People who have punched or kicked out at someone in their life are quicker to do so again, new research has revealed.
The study of ‘trigger’ reactions to potential aggression showed people accustomed to using their fists were up to five times faster at doing so than people with no history of fighting.
And they often adopt a ‘hit and ask questions later’ approach, frequently resorting to violence towards someone who was actually being friendly.
“Knowing the length of someone’s fuse is an eye-opener but also crucial to professionals working in a range of areas from domestic violence to prisons,” said Dr Sylvia Terbeck, a senior lecturer in psychology at Liverpool John Moores University.
Researchers put 116 men and women who had no official record of violence through an immersive virtual reality test where participants were provoked by virtual humans on a simulated night time city street.
An avatar would for example say to the participant “What are you looking at?”. But some avatars would also be friendly. “Are you ok?” Their task was to hit virtual humans who are aggressive and to shake hands with friendly ones.
The most violent participants reacted to the avatar within 1.5 seconds - five times faster than others - also making errors by hitting someone who was actually going to be friendly to them, because they did not wait till the end of the message.
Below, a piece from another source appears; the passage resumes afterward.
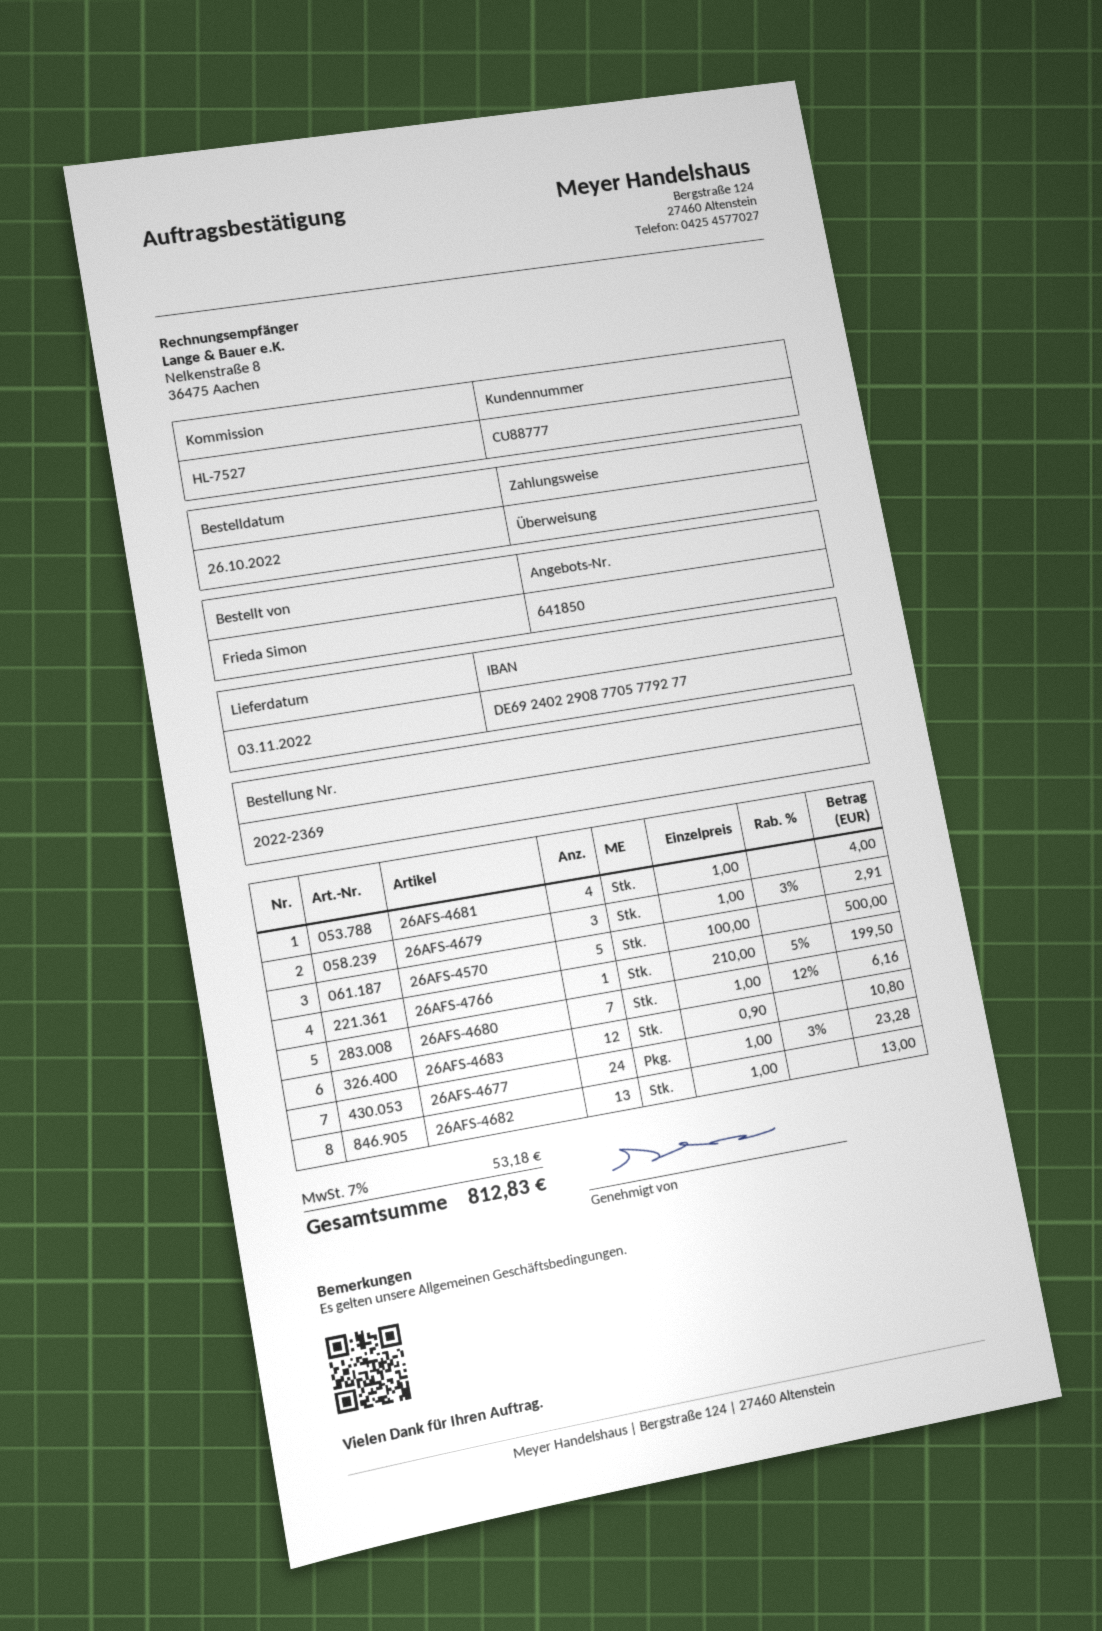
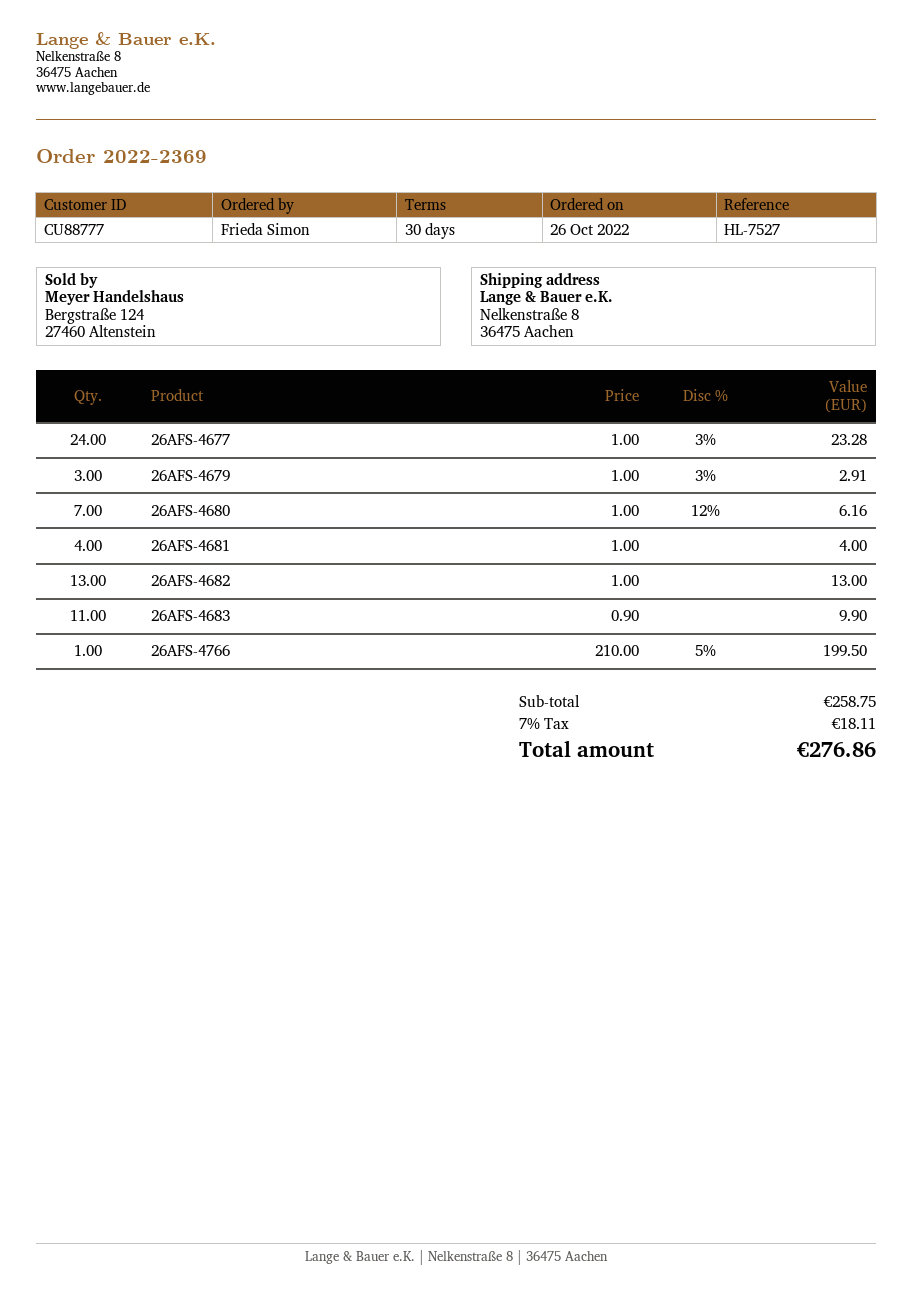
26AFS-4570: 5 x 100.00 = 500.00 -> none
26AFS-4683: 12 x 0.90 = 10.80 -> 11 x 0.90 = 9.90
tax: 7% = 53.18 -> 7% = 18.11
total: 812.83 -> 276.86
Explained Dr Terbeck: “We found that the reaction time after provocation – that is the faster they hit the virtual human – could predict quite accurately if the participant had been physically violent in reality in the past.
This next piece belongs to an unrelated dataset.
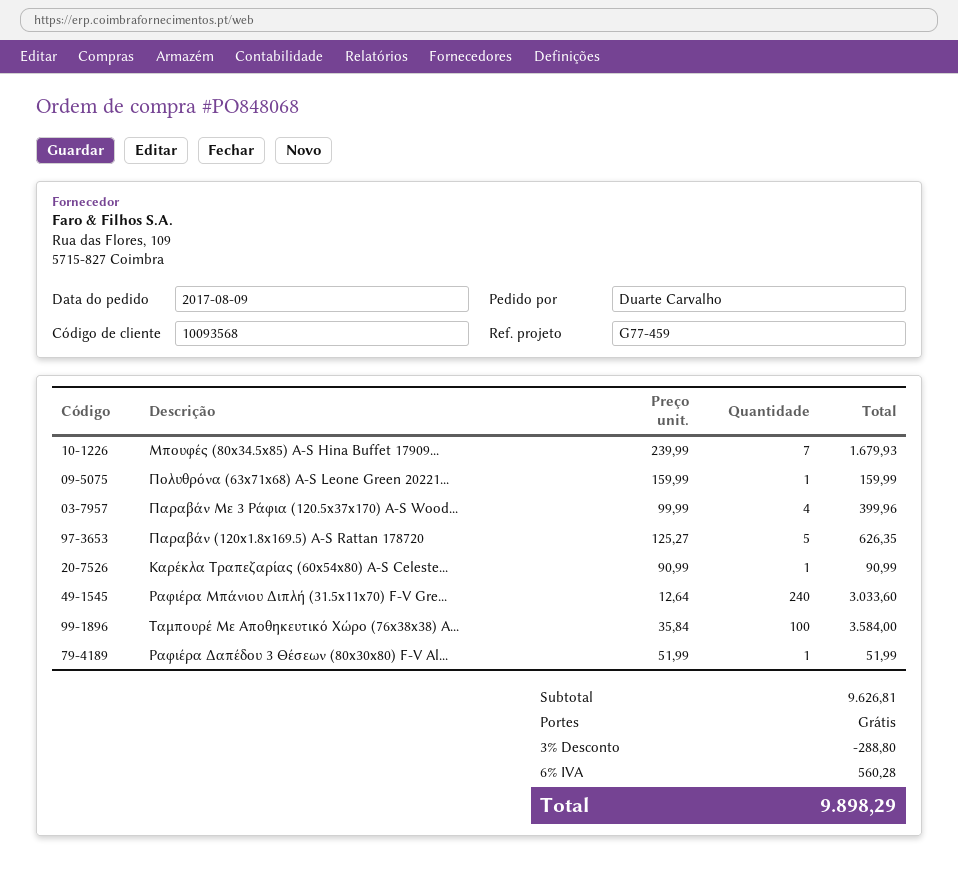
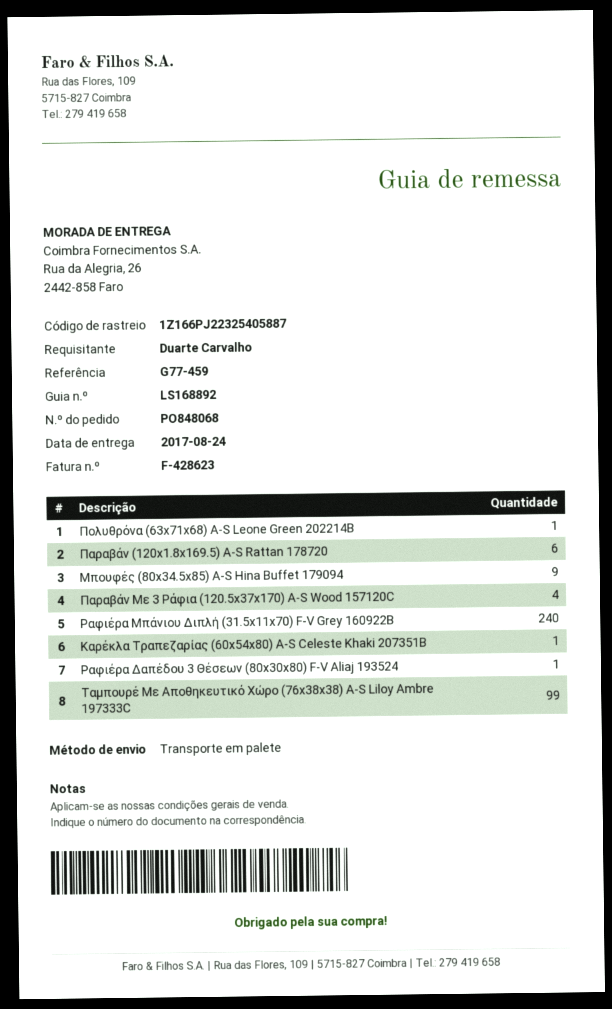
Μπουφές (80x34.5x85) A-S Hina Buffet 17909...: 7 -> 9
Παραβάν (120x1.8x169.5) A-S Rattan 178720: 5 -> 6
Ταμπουρέ Με Αποθηκευτικό Χώρο (76x38x38) A...: 100 -> 99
And she said the use of VR tests of this type could help build profiles, particularly if their violence leads them into the criminal justice system.
“People are naturally reluctant to admit that they are violent, so proving that they have a violent streak by various means is obviously useful.”
And co-author Professor Ian Howard, of Plymouth University, said: "This goes to show that virtual reality is a really good way to investigate human behaviour that we couldn’t measure otherwise."
The study Assessing reactive violence using immersive virtual reality is published on May 6, 2022 by the journal PLOS ONE.